Communication around the whole world is as easy as never before. Messages of many different languages travel between all kinds of devices. Computers work with this heterogeneity and thus use standards for exchanging textual data, which provide the foundations of how symbols of various languages can be modelled in digital form. Some basic understanding of the layers between human writing systems and their representation as bits may be relevant for software developers in particular. A standard which has widely spread in the last years and meanwhile enjoys a great support by software tools is Unicode.

This article attempts to introduce some of the aspects when text is digitally processed. It first of all gives an overview of the Korean writing system. Korean has a couple of unique properties, which make it a prime example to study Unicode. The next part lays the foundations of the Unicode standard. It does so by also explaining the different layers of Unicode text, for instance how a character abstracts from glyphs. The problems of processing the Korean writing system with computers and how Unicode addresses these difficulties are described in the following part. One interesting question which arises is to what degree Korean characters should be decomposed into their parts for computing. Finally, the conclusion summarises important concepts to remember when software works with different languages.

Korean writing system

The Korean language has about 78 million speakers worldwide, most of them living on the Korean Peninsula. It can be written with two distinct scripts, both of which use Korean phonology: 한자 hanja and 한글 hangeul.1 To take a first example, the most common Korean family name is 金 in hanja or 김 in hangeul. The pronunciation is identical, namely gim. [5]

Development

The writing system hanja historically dominated in Korea for over a millennium. It is based on traditional Chinese characters, some of which are adapted in a way unique to Korean usage. Hanja is an example of a script using ideograms, that is characters symbolising ‘the idea of a thing without indicating the sounds used to say it [2]’. Solely a literary elite was able to master the difficulties implied by the ideograms, leaving the majority of Koreans illiterate until the end of the 19th century. [4]

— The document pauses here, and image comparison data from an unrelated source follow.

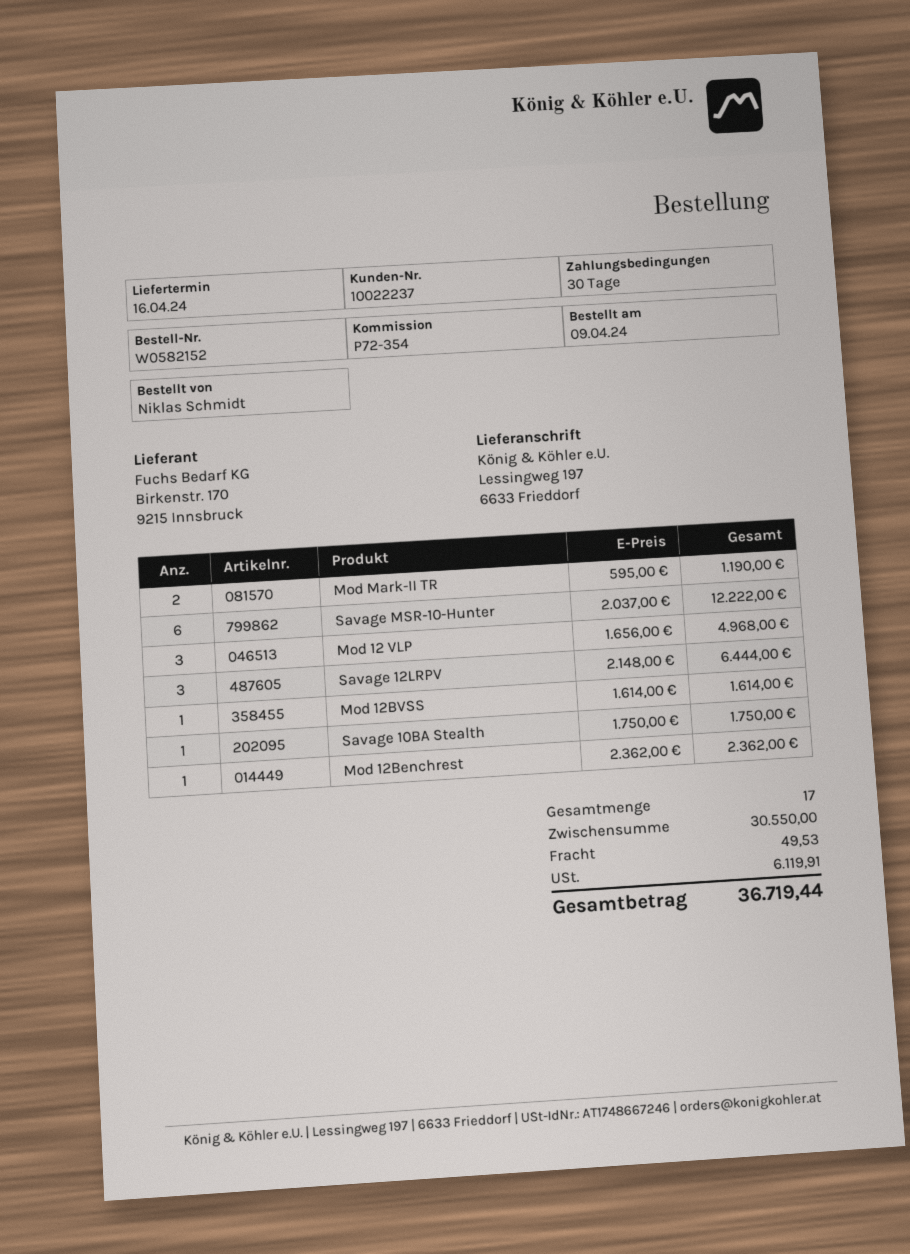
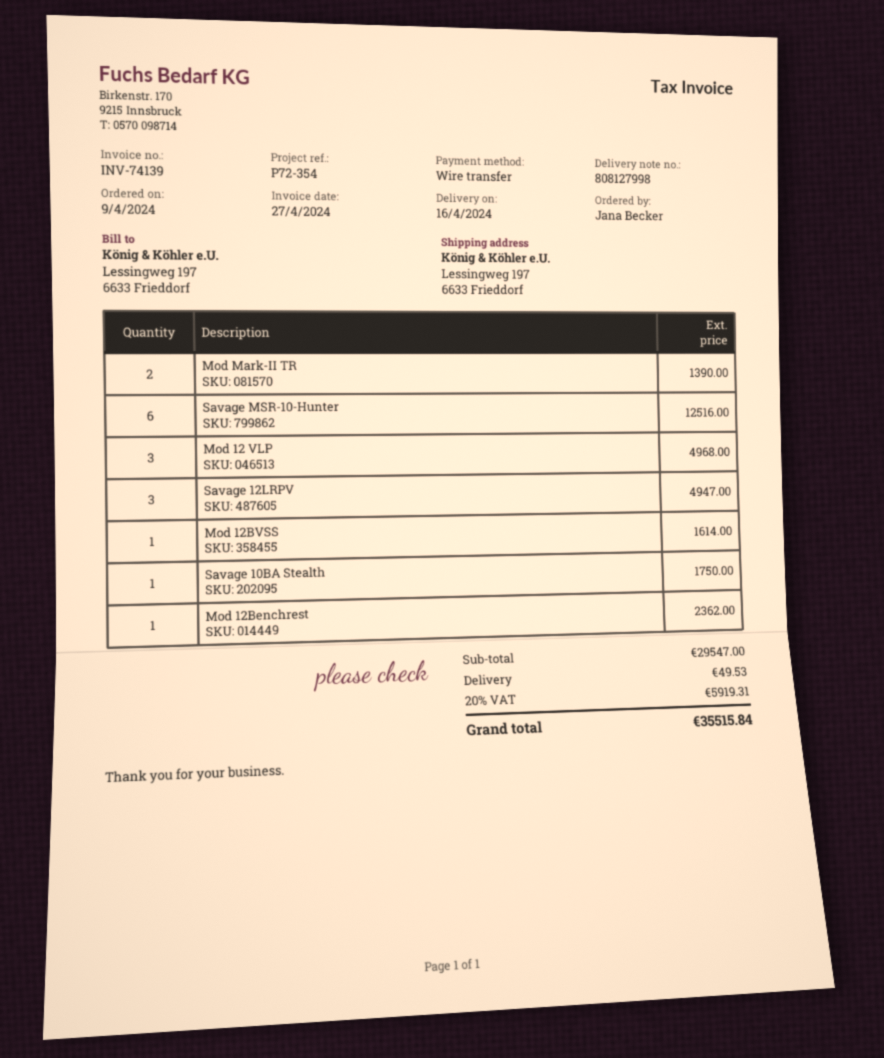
ordered by: Niklas Schmidt -> Jana Becker
Mod Mark-II TR: 2 for 1190.00 -> 2 for 1390.00
Savage MSR-10-Hunter: 6 for 12222.00 -> 6 for 12516.00
Savage 12LRPV: 3 for 6444.00 -> 3 for 4947.00
subtotal: 30550.00 -> 29547.00
tax: 6119.91 -> 5919.31
total: 36719.44 -> 35515.84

Hangeul, on the other hand, is an alphabet. There is a manageable number of 40 letters [3], each of which corresponds to a clearly defined sound. Despite some irregularities, these letters simplify reading and writing a lot in stark contrast to hanja. King Sejong the Great together with selected scholars developed and made hangeul known on the Korean Peninsula during the 1440s. However, many of the literary elite were sceptical, since they considered hanja as the only legitimate script, probably also afraid of losing their privileged status. So, hangeul had a hard time, until it eventually spread widely in the 20th century. While still present in historical documents, hanja characters are rarely found in texts later than the 1940s. Nowadays, some newspapers might use them to disambiguate homonyms or for some abbreviations. The success of hangeul reduced South Korea‌’s illiteracy rate to less than 2 % [3], and its invention is celebrated every year during ‘Hangeul Day’, a Korean national commemorative day. [4]

Ingredients of hangeul

The individual letters of hangeul are called 자모 jamo. Often two or three, sometimes more, jamo together are placed in a block, which forms a syllable. There are patterns which specify how to stack jamo in a block. Besides the placement, the relative size of the jamo is traditionally adjusted, so that the whole block is a square of equal size as hanja. In order to build words, blocks are concatenated, usually horizontally from left to right, even though the vertical direction with columns growing to the left may be used as well. [4]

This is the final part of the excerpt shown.